Collected data
○ ○ ○

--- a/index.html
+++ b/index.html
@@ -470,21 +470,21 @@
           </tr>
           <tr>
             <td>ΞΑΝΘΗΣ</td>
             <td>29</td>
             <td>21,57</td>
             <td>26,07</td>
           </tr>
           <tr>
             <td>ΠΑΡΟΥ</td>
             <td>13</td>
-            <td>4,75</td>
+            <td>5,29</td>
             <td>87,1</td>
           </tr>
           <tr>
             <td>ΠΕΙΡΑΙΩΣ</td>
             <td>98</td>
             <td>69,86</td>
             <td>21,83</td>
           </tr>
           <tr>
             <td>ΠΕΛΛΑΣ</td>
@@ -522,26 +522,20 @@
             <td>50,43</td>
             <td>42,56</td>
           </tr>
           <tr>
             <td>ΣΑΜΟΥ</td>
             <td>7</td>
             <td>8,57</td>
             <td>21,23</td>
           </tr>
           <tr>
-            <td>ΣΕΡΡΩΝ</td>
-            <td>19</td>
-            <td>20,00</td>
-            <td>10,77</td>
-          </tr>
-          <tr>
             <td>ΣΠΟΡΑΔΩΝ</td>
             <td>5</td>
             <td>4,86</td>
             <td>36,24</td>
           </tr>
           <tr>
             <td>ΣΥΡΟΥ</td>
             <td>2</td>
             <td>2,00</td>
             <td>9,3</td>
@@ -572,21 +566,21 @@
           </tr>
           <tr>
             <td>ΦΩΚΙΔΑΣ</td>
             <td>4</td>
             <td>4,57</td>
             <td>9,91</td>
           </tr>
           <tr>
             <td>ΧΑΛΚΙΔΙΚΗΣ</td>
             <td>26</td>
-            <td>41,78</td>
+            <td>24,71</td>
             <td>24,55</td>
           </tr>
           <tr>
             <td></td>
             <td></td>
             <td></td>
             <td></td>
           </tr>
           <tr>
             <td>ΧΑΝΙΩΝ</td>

○ ○ ○

[WORK INSTRUCTION]
Return precisely the lines of the records, starting with the line that holds "<td>8,57</td>" and ending with the last one.

[RESPONSE BOX]
             <td>8,57</td>
             <td>21,23</td>
           </tr>
           <tr>
-            <td>ΣΕΡΡΩΝ</td>
-            <td>19</td>
-            <td>20,00</td>
-            <td>10,77</td>
-          </tr>
-          <tr>
             <td>ΣΠΟΡΑΔΩΝ</td>
             <td>5</td>
             <td>4,86</td>
             <td>36,24</td>
           </tr>
           <tr>
             <td>ΣΥΡΟΥ</td>
             <td>2</td>
             <td>2,00</td>
             <td>9,3</td>
@@ -572,21 +566,21 @@
           </tr>
           <tr>
             <td>ΦΩΚΙΔΑΣ</td>
             <td>4</td>
             <td>4,57</td>
             <td>9,91</td>
           </tr>
           <tr>
             <td>ΧΑΛΚΙΔΙΚΗΣ</td>
             <td>26</td>
-            <td>41,78</td>
+            <td>24,71</td>
             <td>24,55</td>
           </tr>
           <tr>
             <td></td>
             <td></td>
             <td></td>
             <td></td>
           </tr>
           <tr>
             <td>ΧΑΝΙΩΝ</td>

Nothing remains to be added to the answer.